(Revision tracking records)
# # #
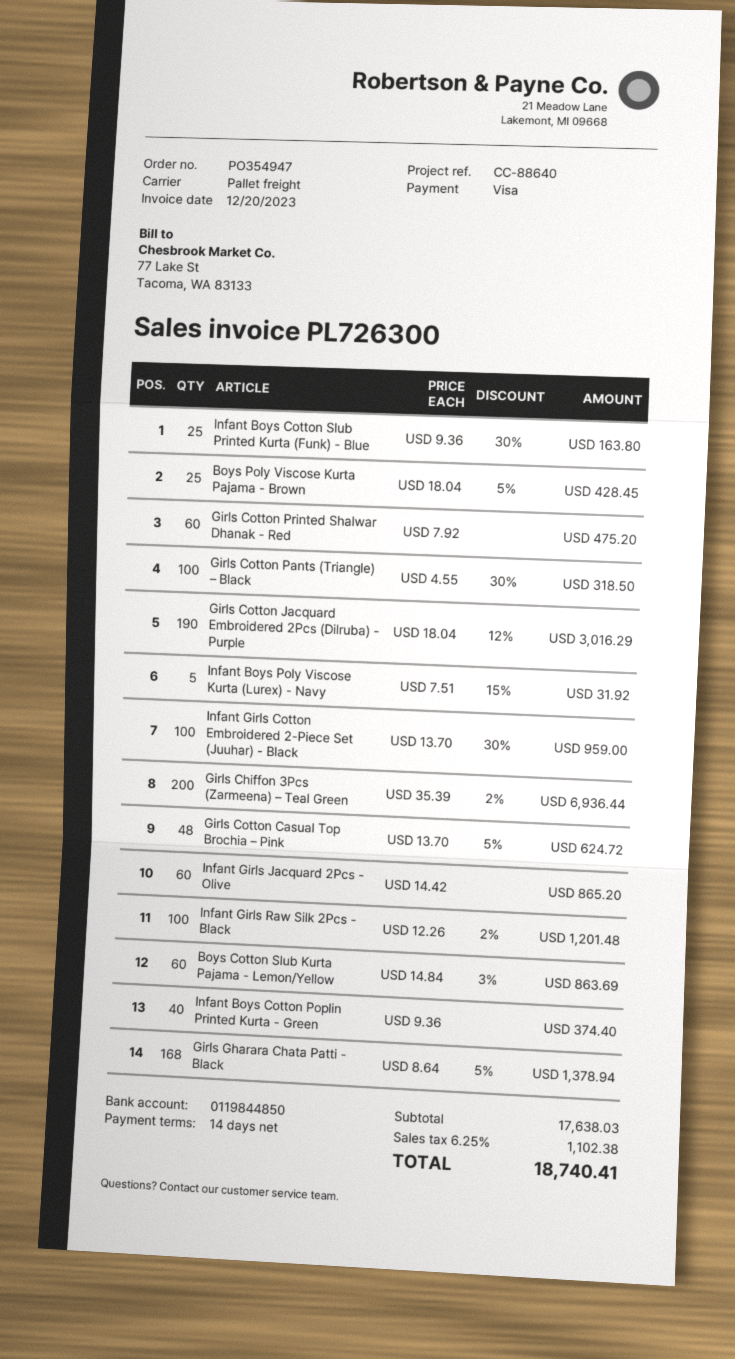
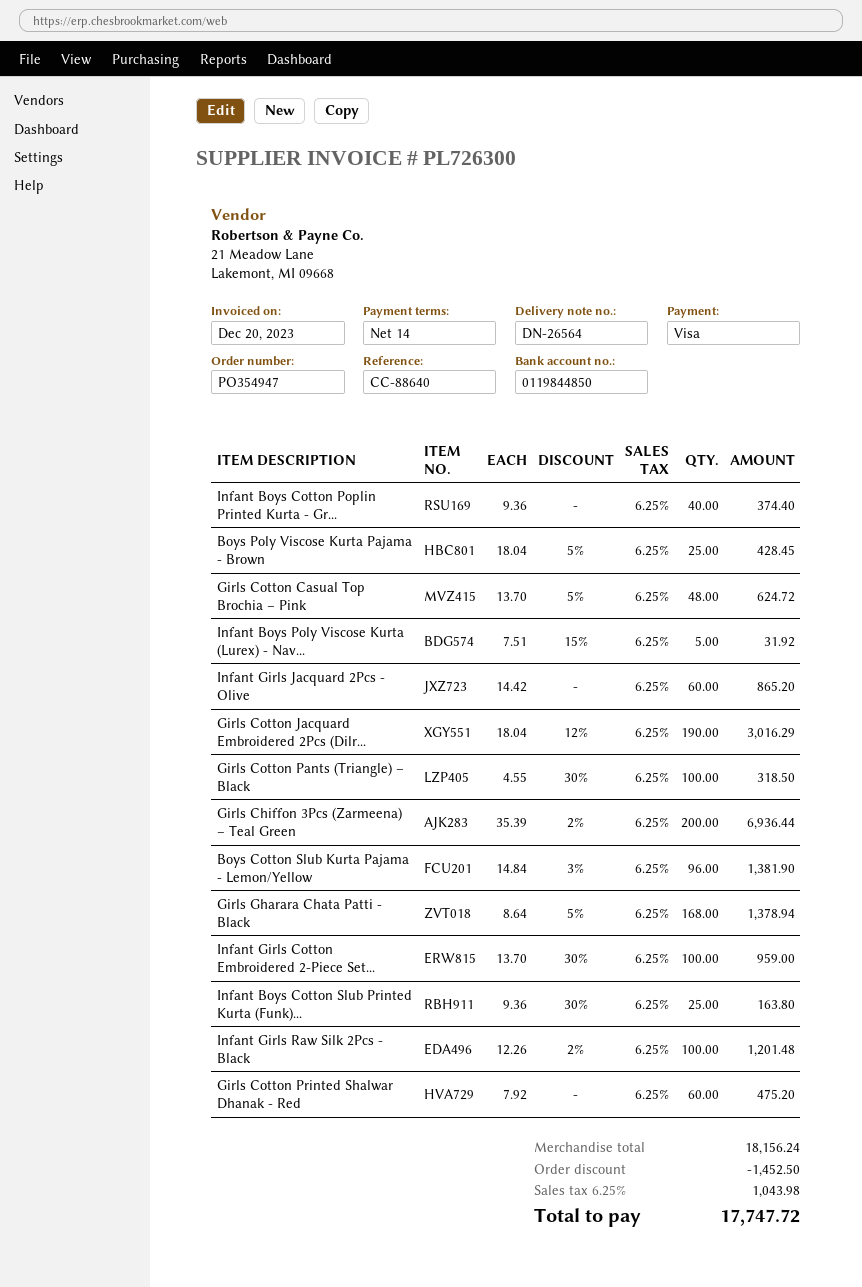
Boys Cotton Slub Kurta Pajama - Lemon/Yellow: 60 x 14.84 - 3% = 863.69 -> 96 x 14.84 - 3% = 1381.90
subtotal: 17638.03 -> 18156.24
discount: none -> 1452.50
tax: 6.25% = 1102.38 -> 6.25% = 1043.98
total: 18740.41 -> 17747.72

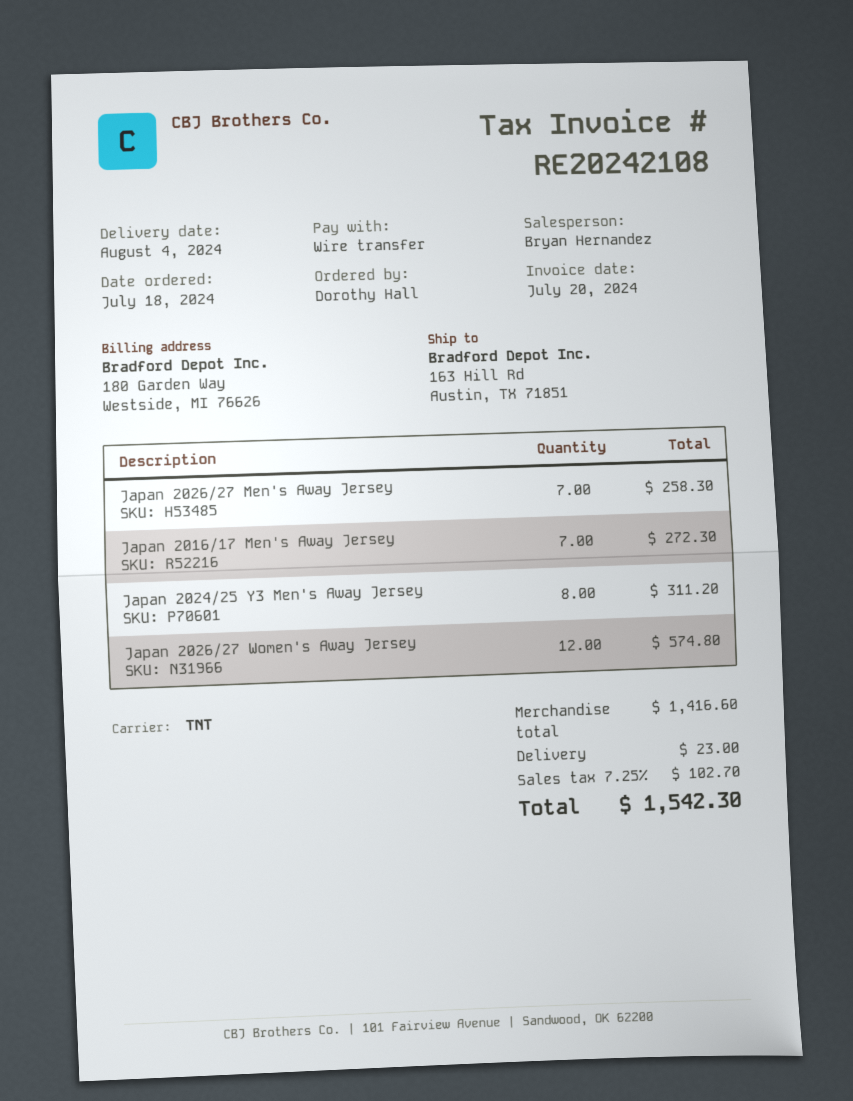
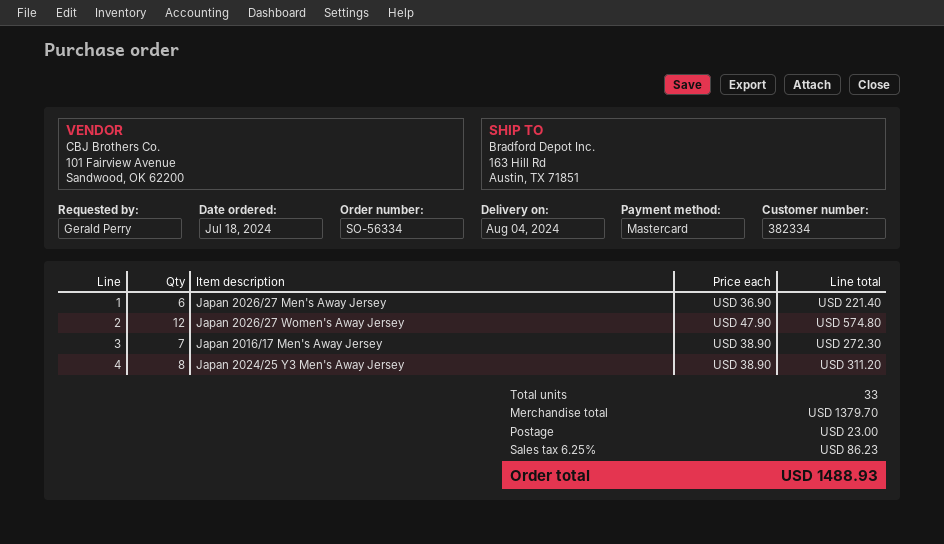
ordered by: Dorothy Hall -> Gerald Perry
payment method: bank transfer -> Mastercard
Japan 2026/27 Men's Away Jersey: 7 for 258.30 -> 6 for 221.40
subtotal: 1416.60 -> 1379.70
tax: 7.25% = 102.70 -> 6.25% = 86.23
total: 1542.30 -> 1488.93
# # #
_What is being asked_.
Where a line in the records above contains the string "subtotal", return that line.

_Task answer_.
subtotal: 17638.03 -> 18156.24
subtotal: 1416.60 -> 1379.70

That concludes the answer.